Suppose you have two elements and the first one is odd. Your index is 2. So you call the same function with the same array and 1. This will return the value of the element in position zero. And then you multiply it by the element at position zero. If your array was 8 elements long, it would still be multiplying by the same first element, so you basically get (arr[0])length (if it's odd) or 1 (if it's not odd).
You have two ways to solve this problem.
Go with only one parameter, but against the text of the assignment
To do this, you have to check the last element of the array. So if your array length 1, you do as you did so far. But if it's greater than 1, you have to do:
if ( arr[index-1]%2 != 0 ) {
return arr[index-1]*productOfOdds(arr,index-1);
} else {
return productOfOdds(arr,index-1);
}
Go with two parameters, but follow the letter of the assignment
To do this, you have to also pass the parameter that says where the subarray starts. That is, you check the first element of the array, but tell the recursive step to check from the second element forward. Basically, you tell your method "Look at this array as if it's starting at position startIndex rather than 0".
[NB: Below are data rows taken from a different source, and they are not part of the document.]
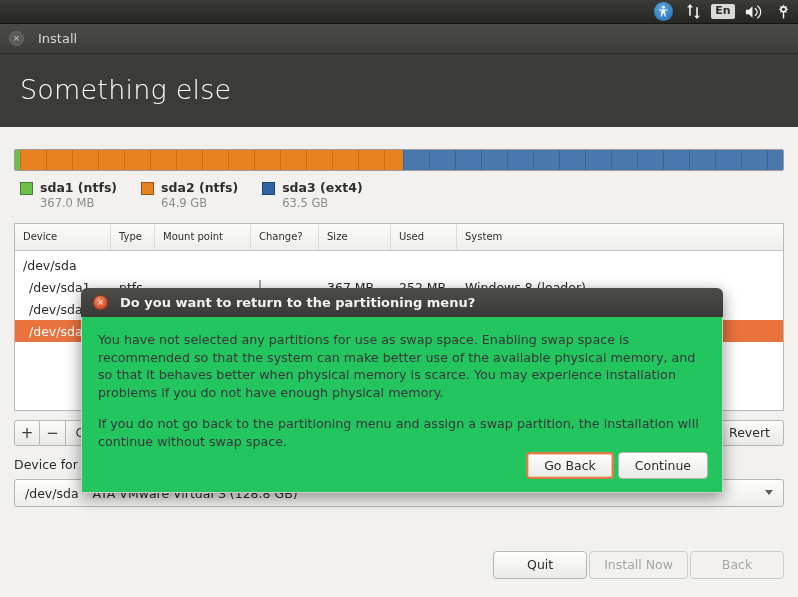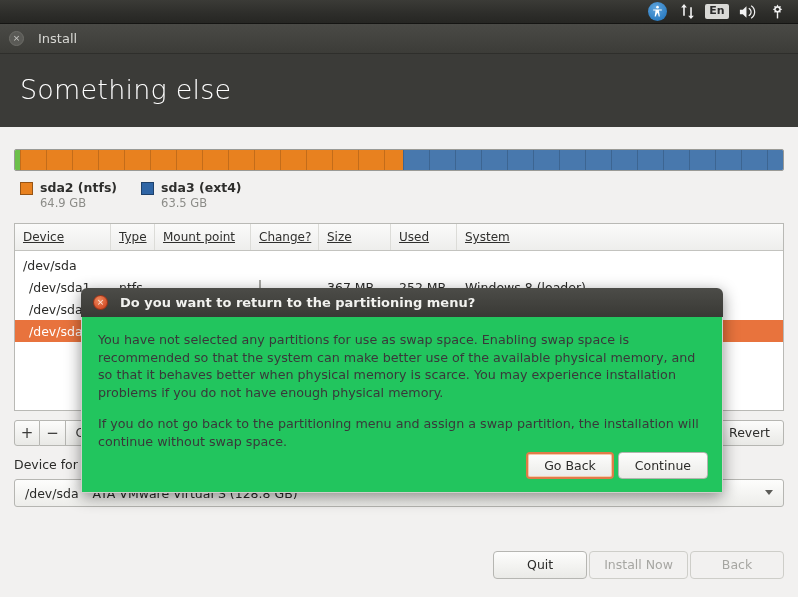--- a/index.html
+++ b/index.html
@@ -8,21 +8,20 @@
     font-family: "DejaVu Sans", "Liberation Sans", sans-serif;
     overflow: hidden;
     background: #2c2c2c;
   }
 
   
   #top-panel {
     position: absolute; top: 0; left: 0; width: 798px; height: 24px;
     background: linear-gradient(to bottom, #3b3b37 0%, #2d2d2a 60%, #262623 100%);
     display: flex; align-items: center; justify-content: flex-end;
-    padding-right: 6px;
     border-bottom: 1px solid #151513;
   }
   .panel-icon {
     width: 30px; height: 24px;
     display: flex; align-items: center; justify-content: center;
     color: #f2f2f2;
   }
   .a11y-circle {
     width: 19px; height: 19px; border-radius: 50%;
     background: radial-gradient(circle at 40% 30%, #5ea4dd, #2f7fc4 70%, #2268a8 100%);
@@ -109,24 +108,23 @@
     border: 1px solid #b9b9b5;
     position: relative;
     overflow: hidden;
   }
   #table-head {
     display: flex; height: 27px;
     background: linear-gradient(to bottom, #fbfbfa 0%, #eeeeec 100%);
     border-bottom: 1px solid #c3c3bf;
   }
   #table-head div {
-    font-size: 12px; color: #2f2f2d;
+    font-size: 10px; color: #2f2f2d;
     line-height: 26px; padding-left: 8px;
     border-right: 1px solid #dcdcd8;
-    text-decoration: underline;
   }
   .row {
     display: flex; height: 22px; align-items: center;
     font-size: 12.5px; color: #2b2b29;
   }
   .row.sel { background: #e8733d; color: #ffffff; }
   .row div { padding-left: 8px; overflow: hidden; white-space: nowrap; }
   .cb {
     width: 13px; height: 13px; border: 1px solid #a9a9a5;
     background: linear-gradient(to bottom,#fdfdfd,#e6e6e3); border-radius: 2px;
@@ -276,20 +274,27 @@
   <div id="content">
 
     <div id="part-bar">
       <div class="seg green" style="width:0.6%"></div>
       <div class="seg orange" style="width:49.9%"></div>
       <div class="seg blue" style="width:49.5%"></div>
     </div>
 
     <div id="legend">
       <div class="legend-item">
+        <div class="legend-swatch green"></div>
+        <div>
+          <div class="legend-name">sda1 (ntfs)</div>
+          <div class="legend-size">367.0 MB</div>
+        </div>
+      </div>
+      <div class="legend-item">
         <div class="legend-swatch orange"></div>
         <div>
           <div class="legend-name">sda2 (ntfs)</div>
           <div class="legend-size">64.9 GB</div>
         </div>
       </div>
       <div class="legend-item">
         <div class="legend-swatch blue"></div>
         <div>
           <div class="legend-name">sda3 (ext4)</div>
private static int productOfOdds(int[] arr, int startIndex, int length) {
if (length == 1) {
if ((arr[startIndex]%2) != 0)
return arr[startIndex];
else
return 1;
} else if((arr[startIndex]%2) != 0 )
return (arr[startIndex] * productOfOdds(arr, startIndex + 1, length-1));
else
return productOfOdds(arr, startIndex+1, length-1));
}
public static int productOfOdds(int[] arr, int length ) {
return productOfOdds( arr, 0, length );
}
The second method with just two parameters is there in order to follow the letter of your assignment, which was to have a method that accepts an array and its length only. Internally it works with three parameters, but to the world you present a two-parameter method (note the private vs public modifiers).
Personally, I think the first method is more elegant, despite the fact that your instructor told you to use the first element.